Large Sieve and Hilbert Inequalities

Large Sieve Inequalities are very powerful tools in analytic number theory to show cancellation in sums of harmonics twisted with coefficients that we know little about or hard to deal with (imagine non-smooth arithmetic coefficients). By regarding coefficients as general unknown coefficients, we can still obtain cancellation when we average over a set of “almost” orthogonal harmonics!

Establishing such inequalities depending on our ability to manipulate and sum over harmonics under consideration (We need some kind of “trace formulae” to execute the summation and identify orthogonality/completeness).

In this post, we consider the simplest cases of large sieves for harmonics like e^{2\pi nx} , e^{2\pi ia n/q} , \chi(x) . Basically related to harmonics analysis over reals, integers and their quotient groups.

Consider the trigonometric sum

\displaystyle S(x)=\sum_{M+1}^{M+N} a_{n} e(n x) \quad \quad where \quad \quad e(x) = e^{2 \pi i x}.

A trivial bound on \left|S(x)\right|^2 is \displaystyle N \sum_{M+1}^{M+N}\left|a_{n}\right|^{2} , that is sharp when a_n =e(-nx).


Can we improve this say on average over x ?
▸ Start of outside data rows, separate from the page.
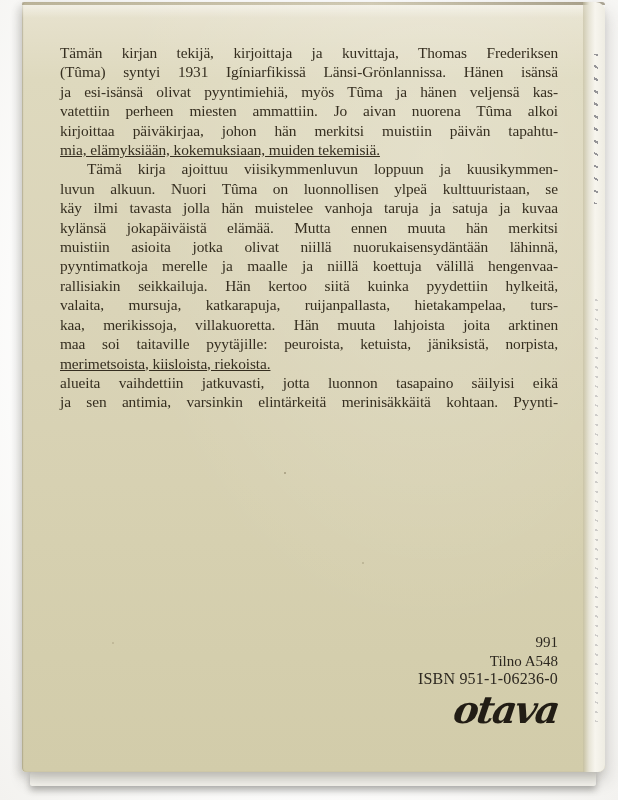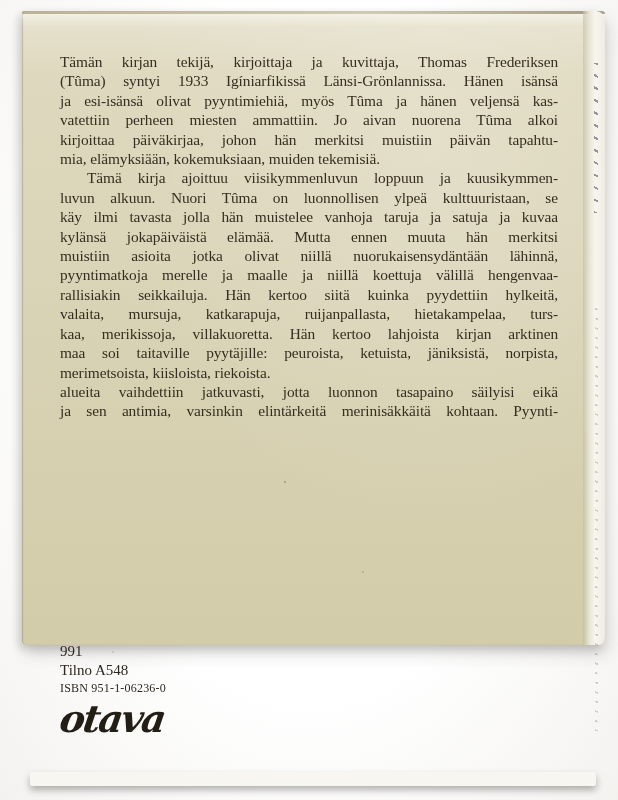--- a/index.html
+++ b/index.html
@@ -30,9 +30,9 @@
   .book {
     position: absolute;
     left: 22px;
-    top: 11px;
+    top: 2px;
     width: 583px;
-    height: 634px;
+    height: 770px;
     background:
       radial-gradient(ellipse at 70% 20%, rgba(255,255,255,0.20), rgba(255,255,255,0) 55%),
       linear-gradient(180deg, #e8e3d0 0%, #ded9be 10%, #dad4b8 40%, #d6d0b0 70%, #d2ccaa 100%);

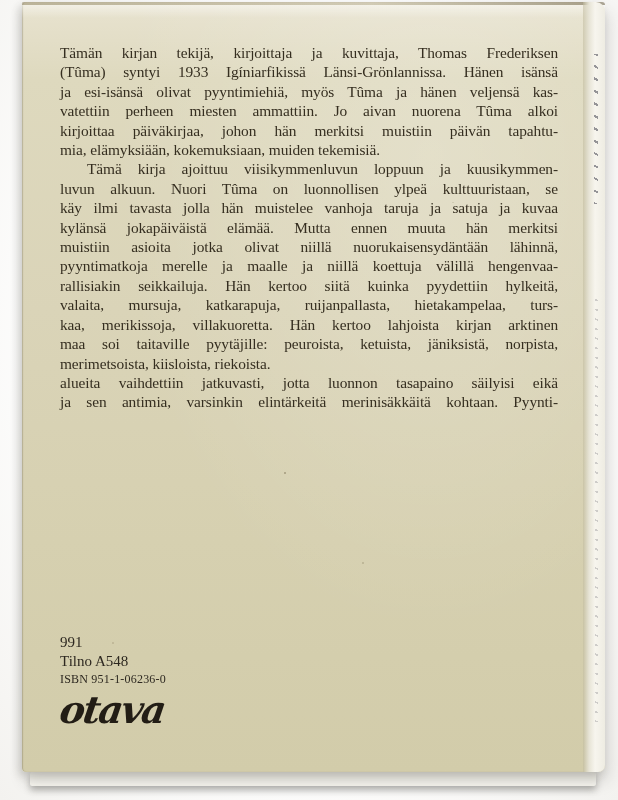--- a/index.html
+++ b/index.html
@@ -151,7 +151,7 @@
   <div class="cover-text">
       <div class="para">
         <div class="line">Tämän kirjan tekijä, kirjoittaja ja kuvittaja, Thomas Frederiksen</div>
-        <div class="line">(Tûma) syntyi 1933 Igíniarfikissä Länsi-Grönlannissa. Hänen isänsä</div>
+        <div class="line">(Tûma) syntyi 1931 Igíniarfikissä Länsi-Grönlannissa. Hänen isänsä</div>
         <div class="line">ja esi-isänsä olivat pyyntimiehiä, myös Tûma ja hänen veljensä kas-</div>
         <div class="line">vatettiin perheen miesten ammattiin. Jo aivan nuorena Tûma alkoi</div>
         <div class="line">kirjoittaa päiväkirjaa, johon hän merkitsi muistiin päivän tapahtu-</div>

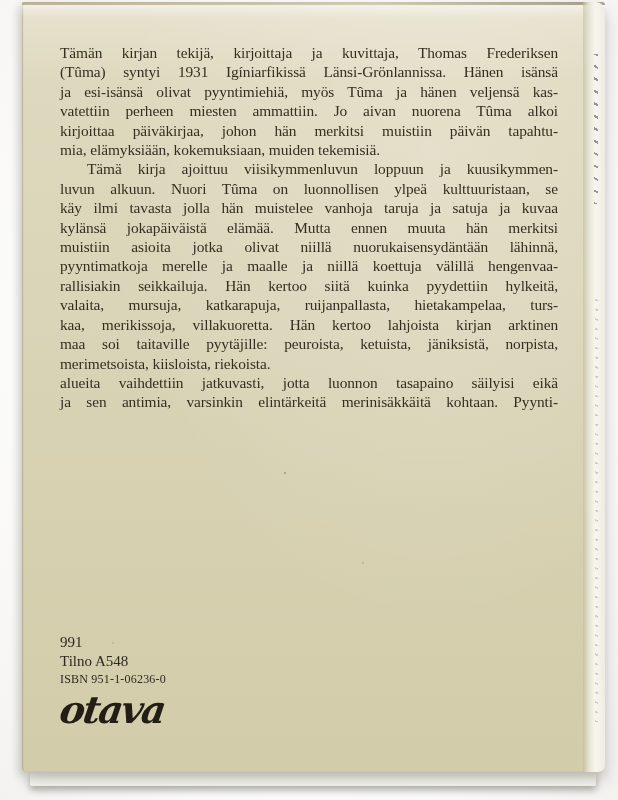--- a/index.html
+++ b/index.html
@@ -99,7 +99,7 @@
     text-align: justify;
     text-align-last: justify;
   }
-  .line.last { text-align-last: left; }
+  .line.last { text-align-last: left; text-decoration: underline; }
   .line.indent { padding-left: 27px; }
 
   

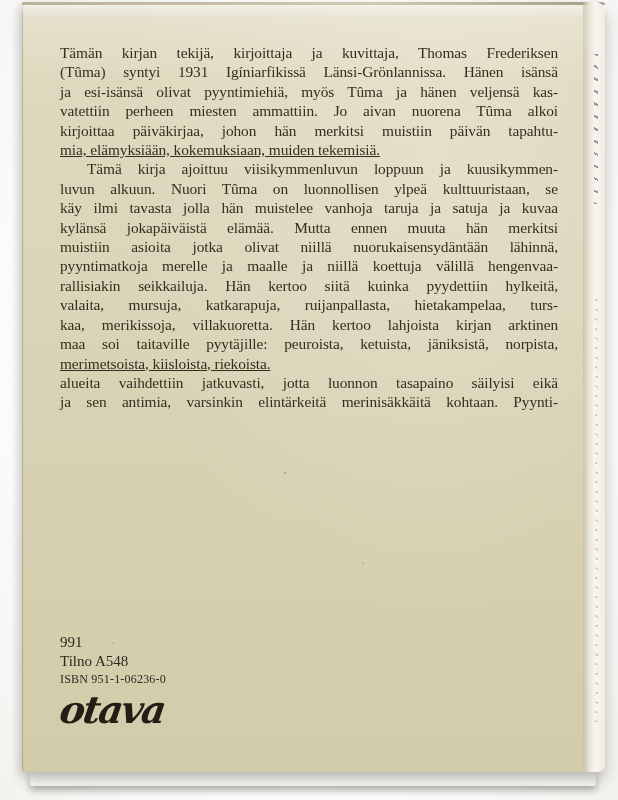--- a/index.html
+++ b/index.html
@@ -166,7 +166,7 @@
         <div class="line">pyyntimatkoja merelle ja maalle ja niillä koettuja välillä hengenvaa-</div>
         <div class="line">rallisiakin seikkailuja. Hän kertoo siitä kuinka pyydettiin hylkeitä,</div>
         <div class="line">valaita, mursuja, katkarapuja, ruijanpallasta, hietakampelaa, turs-</div>
-        <div class="line">kaa, merikissoja, villakuoretta. Hän kertoo lahjoista kirjan arktinen</div>
+        <div class="line">kaa, merikissoja, villakuoretta. Hän muuta lahjoista joita arktinen</div>
         <div class="line">maa soi taitaville pyytäjille: peuroista, ketuista, jäniksistä, norpista,</div>
         <div class="line last">merimetsoista, kiisloista, riekoista.</div>
       </div>

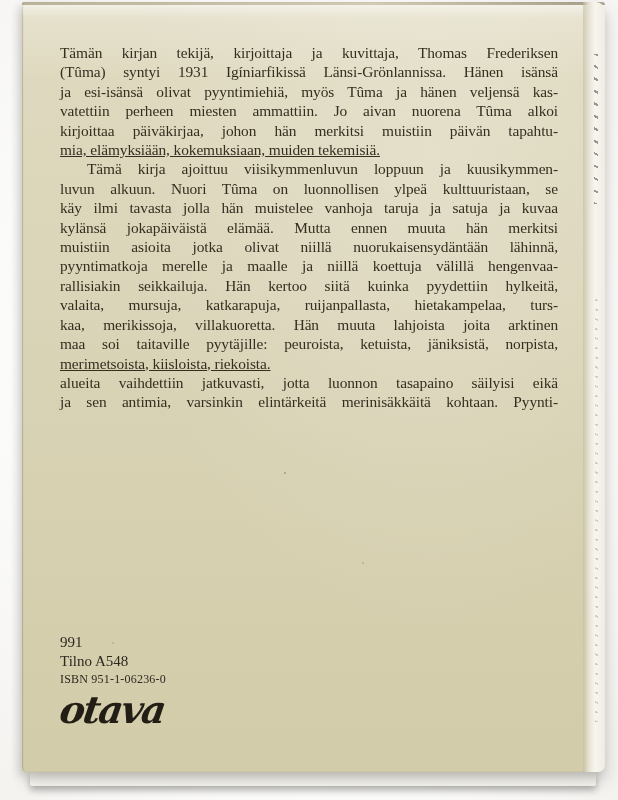--- a/index.html
+++ b/index.html
@@ -108,7 +108,7 @@
     left: 38px;
     top: 631px;
     width: 498px;
-    text-align: left;
+    text-align: right;
     color: #2d2820;
     font-size: 15px;
     line-height: 18.6px;

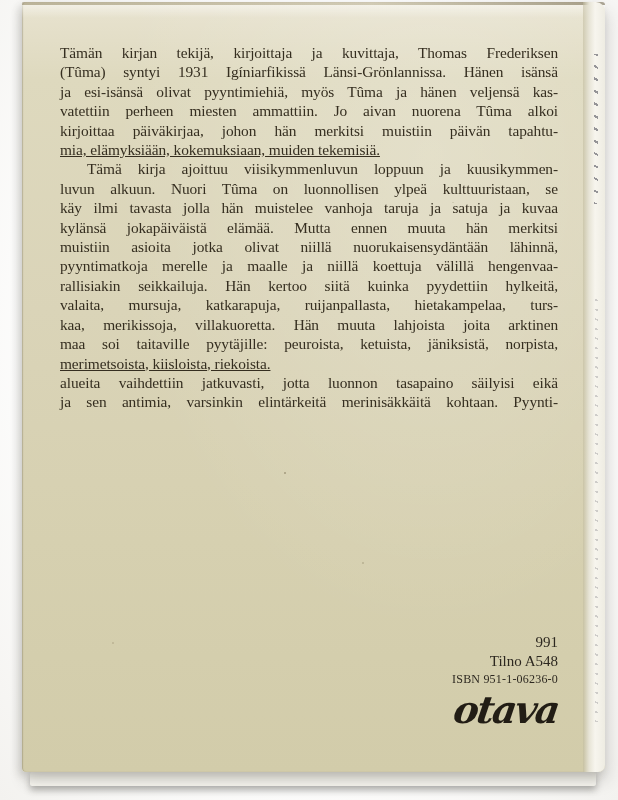--- a/index.html
+++ b/index.html
@@ -113,7 +113,7 @@
     font-size: 15px;
     line-height: 18.6px;
   }
-  .imprint .isbn { font-size: 12px; letter-spacing: 0.2px; }
+  .imprint .isbn { font-size: 16px; letter-spacing: 0.2px; }
   .publisher-logo {
     margin-top: 1px;
     font-family: "DejaVu Serif", serif;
If the points \displaystyle x_i, i =1, 2,\cdots ,R we want to average over are all equal modulo integers (same fractional part), all the values \displaystyle S(x_i) will be equal and the sum

\displaystyle \sum_{r=1}^{{R}}\left|S\left(x_{r}\right)\right|^{2}

is as large as

\displaystyle NR \sum_{M+1}^{M+N}\left|a_{n}\right|^{2} .

Hence we want \displaystyle x_i so that e(nx_i) are fairly orthogonal to expect any savings/ cancellation on average. So we assume that the points are well spaced.

Let \displaystyle \|x\|=\min_{n \in Z}|x-n| denote the distance to integers.

Large Sieve inequality:

If the points x_i, \quad i=1, 2, \cdots, R are real numbers such that minimum spacing

\displaystyle\min_{r \neq s}\left\|x_{r}-x_{s}\right\|

equals \displaystyle \delta . Then

\displaystyle \sum_{r=1}^{{R}}\left|S\left(x_{r}\right)\right|^{2} =\sum_{r=1}^{R}\left|\sum_{n=M+1}^{M+N}a_n e(nx_r) \right|^2\le  \Delta \sum_{M+1}^{M+N}\left|a_{n}\right|^{2}

where \displaystyle \Delta = N+ \frac{1}{\delta}-1.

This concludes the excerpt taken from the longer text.